I have a question for you.
About how many of us think of and describe Ireland as being quite the matriarchal place — whether you agree with that and what you think that really means.
But first, some rambling thoughts.
A few weeks ago, I was reading a paper by historian Ciara Breathnach on“The Role of Women in the Economy of the West of Ireland, 1891-1923”, about how investigations into the family income of the West by the Congested Districts Board found that:
“Aside from the annual sale of animals or migrant earnings, most households derived a cash income from female-dominated, cottage-based industry. Butter churning and poultry rearing were traditionally female enterprises and by 1890, spinning, weaving, sewing, and embroidery employed women exclusively. Women undertook all such household work as cooking, baking, cleaning, and whitewashing. The female head of household also took charge of the household money, and rationed the food on a daily basis. When the men migrated to Great Britain for the harvest season, women also reaped the crops…..
….. One inspector, Major Gahan, noted that the women of the Glenties district were the "sole support of the families, the men do little or nothing beyond setting the crop and taking in the harvest." The average family income in this district was £38-19-6 pence. Half of this, almost £19, is readily identifiable as female earnings from the sale of eggs and knitted goods. In the Victorian era, female inclination to engage in paid labour was considered a sensitive barometer of poverty, and this is applicable to the congested districts. In the fishing community of Arranmore, when families reached a certain income threshold, women did not undertake extra work, as these families did not have to rely on female enterprises as much as they did on the mainland.
Inspector Gahan observed of Arranmore that: "The people have more energy, and, although the great profits they reap from the herring fishing has a rather deadening effect on them, from an industrial point of view, still on the whole they seemed to me more industrious than the people of other districts on the mainland”.
Throughout the congested districts, women worked hard to ensure a certain cash income level was reached and the poultry industry was the most common way of filling the income deficit. The inspectors also noted that the people saw no need to surpass a certain income, so money was rarely saved” (Breathnach, 2004; p.82).

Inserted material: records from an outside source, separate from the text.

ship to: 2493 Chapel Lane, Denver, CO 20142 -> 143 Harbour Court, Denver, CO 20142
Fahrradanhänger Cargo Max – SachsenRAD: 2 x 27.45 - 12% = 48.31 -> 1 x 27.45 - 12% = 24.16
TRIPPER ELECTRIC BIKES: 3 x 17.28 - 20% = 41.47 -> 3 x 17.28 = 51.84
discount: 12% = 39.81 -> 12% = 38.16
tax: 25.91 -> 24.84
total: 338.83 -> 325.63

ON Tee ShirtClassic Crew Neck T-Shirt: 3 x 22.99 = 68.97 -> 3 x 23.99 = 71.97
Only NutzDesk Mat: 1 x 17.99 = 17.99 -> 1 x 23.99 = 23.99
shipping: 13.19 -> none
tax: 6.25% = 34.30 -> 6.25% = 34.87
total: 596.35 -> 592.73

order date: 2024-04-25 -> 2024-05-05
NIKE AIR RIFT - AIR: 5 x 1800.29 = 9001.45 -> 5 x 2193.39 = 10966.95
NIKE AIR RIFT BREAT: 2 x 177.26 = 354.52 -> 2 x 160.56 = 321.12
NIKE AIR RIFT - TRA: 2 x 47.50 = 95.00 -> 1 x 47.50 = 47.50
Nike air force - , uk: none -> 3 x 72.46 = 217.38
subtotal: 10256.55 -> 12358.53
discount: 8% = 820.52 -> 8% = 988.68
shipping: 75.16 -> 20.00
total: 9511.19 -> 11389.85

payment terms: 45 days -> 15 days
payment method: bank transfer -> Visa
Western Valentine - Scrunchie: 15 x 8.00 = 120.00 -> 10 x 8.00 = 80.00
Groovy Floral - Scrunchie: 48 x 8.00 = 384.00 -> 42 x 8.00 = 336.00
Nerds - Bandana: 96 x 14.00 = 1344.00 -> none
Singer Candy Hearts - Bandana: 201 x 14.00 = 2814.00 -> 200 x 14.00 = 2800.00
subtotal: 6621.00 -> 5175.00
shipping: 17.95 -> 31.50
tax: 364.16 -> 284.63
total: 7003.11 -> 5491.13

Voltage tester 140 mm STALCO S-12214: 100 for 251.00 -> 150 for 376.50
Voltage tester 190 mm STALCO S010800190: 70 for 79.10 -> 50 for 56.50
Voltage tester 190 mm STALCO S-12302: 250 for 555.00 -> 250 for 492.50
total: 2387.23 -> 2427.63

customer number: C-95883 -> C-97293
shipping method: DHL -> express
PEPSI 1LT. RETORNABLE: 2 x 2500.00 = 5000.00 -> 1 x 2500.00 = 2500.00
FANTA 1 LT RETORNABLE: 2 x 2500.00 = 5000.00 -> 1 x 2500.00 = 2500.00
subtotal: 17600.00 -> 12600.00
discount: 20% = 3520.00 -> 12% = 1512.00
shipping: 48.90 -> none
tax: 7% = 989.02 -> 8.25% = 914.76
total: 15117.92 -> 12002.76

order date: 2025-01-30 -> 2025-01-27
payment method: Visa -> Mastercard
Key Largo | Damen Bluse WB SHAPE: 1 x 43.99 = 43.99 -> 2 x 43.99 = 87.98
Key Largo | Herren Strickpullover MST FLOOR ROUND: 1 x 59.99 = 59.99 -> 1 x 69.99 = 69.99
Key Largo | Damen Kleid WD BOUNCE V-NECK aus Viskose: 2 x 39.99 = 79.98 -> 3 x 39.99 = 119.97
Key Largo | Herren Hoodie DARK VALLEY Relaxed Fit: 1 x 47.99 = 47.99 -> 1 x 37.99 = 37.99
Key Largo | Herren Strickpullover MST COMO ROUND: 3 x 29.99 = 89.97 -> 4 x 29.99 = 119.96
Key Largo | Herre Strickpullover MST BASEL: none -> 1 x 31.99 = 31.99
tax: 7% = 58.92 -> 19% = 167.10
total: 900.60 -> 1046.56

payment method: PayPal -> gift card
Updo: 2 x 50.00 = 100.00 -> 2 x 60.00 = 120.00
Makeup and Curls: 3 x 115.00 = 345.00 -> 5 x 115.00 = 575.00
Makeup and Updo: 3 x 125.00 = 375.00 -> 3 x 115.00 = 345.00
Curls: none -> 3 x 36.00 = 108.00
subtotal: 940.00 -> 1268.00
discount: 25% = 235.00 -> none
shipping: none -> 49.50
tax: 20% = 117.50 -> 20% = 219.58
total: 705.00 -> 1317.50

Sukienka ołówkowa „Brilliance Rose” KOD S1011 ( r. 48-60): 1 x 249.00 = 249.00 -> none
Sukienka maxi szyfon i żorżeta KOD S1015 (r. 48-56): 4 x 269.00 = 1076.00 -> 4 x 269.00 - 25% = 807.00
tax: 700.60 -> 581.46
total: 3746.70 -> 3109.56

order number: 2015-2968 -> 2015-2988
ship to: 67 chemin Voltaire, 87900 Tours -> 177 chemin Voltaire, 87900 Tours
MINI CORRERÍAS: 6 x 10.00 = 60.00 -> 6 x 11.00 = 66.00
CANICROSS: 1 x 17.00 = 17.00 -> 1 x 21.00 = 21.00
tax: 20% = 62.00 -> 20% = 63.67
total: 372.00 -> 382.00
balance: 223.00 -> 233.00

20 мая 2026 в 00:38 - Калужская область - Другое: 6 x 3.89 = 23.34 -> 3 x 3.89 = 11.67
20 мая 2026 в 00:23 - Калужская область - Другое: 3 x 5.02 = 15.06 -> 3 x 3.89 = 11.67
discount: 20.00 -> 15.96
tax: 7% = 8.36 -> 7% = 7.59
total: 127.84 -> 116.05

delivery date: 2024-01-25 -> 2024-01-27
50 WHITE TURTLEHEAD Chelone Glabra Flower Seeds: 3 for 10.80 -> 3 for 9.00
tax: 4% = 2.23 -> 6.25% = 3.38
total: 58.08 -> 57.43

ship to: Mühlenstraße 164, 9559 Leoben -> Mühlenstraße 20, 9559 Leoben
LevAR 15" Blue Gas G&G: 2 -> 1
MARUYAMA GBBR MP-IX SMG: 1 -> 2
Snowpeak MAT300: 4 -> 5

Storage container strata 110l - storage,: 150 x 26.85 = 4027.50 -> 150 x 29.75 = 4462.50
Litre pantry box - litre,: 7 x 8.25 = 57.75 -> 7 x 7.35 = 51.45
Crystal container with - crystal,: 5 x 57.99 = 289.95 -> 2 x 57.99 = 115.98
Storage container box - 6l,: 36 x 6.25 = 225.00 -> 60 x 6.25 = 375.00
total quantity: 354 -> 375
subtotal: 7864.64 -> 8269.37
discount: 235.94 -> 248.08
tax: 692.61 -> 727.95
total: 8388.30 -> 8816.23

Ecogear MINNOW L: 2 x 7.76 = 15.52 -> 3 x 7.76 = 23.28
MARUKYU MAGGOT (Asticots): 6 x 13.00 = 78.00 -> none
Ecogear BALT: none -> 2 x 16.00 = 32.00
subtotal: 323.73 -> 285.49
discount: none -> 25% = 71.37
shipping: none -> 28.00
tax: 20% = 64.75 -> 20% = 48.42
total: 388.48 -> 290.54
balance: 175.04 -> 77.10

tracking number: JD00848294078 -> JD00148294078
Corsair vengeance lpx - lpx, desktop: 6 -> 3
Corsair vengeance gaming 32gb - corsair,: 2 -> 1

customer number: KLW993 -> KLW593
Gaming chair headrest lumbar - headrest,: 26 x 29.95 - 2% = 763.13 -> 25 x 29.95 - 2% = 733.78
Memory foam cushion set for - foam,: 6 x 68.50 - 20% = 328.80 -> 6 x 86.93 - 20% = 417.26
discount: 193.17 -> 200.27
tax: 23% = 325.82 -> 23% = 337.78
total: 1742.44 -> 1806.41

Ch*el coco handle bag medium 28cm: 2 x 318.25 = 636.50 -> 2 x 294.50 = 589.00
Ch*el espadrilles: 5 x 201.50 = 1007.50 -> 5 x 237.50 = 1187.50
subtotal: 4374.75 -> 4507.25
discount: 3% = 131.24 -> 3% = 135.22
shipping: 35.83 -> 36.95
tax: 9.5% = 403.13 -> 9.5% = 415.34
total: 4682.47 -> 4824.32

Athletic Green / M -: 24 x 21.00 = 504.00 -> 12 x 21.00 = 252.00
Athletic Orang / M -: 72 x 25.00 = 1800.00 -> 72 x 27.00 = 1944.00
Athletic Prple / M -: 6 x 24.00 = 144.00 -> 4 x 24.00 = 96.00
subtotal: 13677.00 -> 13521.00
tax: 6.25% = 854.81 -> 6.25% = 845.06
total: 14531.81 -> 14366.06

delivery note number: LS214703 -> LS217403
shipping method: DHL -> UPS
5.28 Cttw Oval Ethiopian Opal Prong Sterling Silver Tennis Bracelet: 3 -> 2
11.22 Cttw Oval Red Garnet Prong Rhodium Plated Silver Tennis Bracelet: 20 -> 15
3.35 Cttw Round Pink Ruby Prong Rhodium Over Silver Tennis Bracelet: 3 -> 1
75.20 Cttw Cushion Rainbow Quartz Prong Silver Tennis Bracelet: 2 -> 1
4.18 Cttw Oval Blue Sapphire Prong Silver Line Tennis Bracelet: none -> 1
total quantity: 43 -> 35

As a social scientist, my main interest is in how societal systems shape people. The above account immediately grabbed my attention for how it revealed two very different worlds, with two very different social systems, coming into collision. Gahan, with his Victorian ideals of progress, industry (industriousness), capitalism and productivity coming up against a much older subsistence way of living —of earning just enough to fulfil your need— and interpreting it as ‘a lack of energy’ (the politically correct way of saying lazy). But most of all, two very, very different ideas about gender roles and the place of women.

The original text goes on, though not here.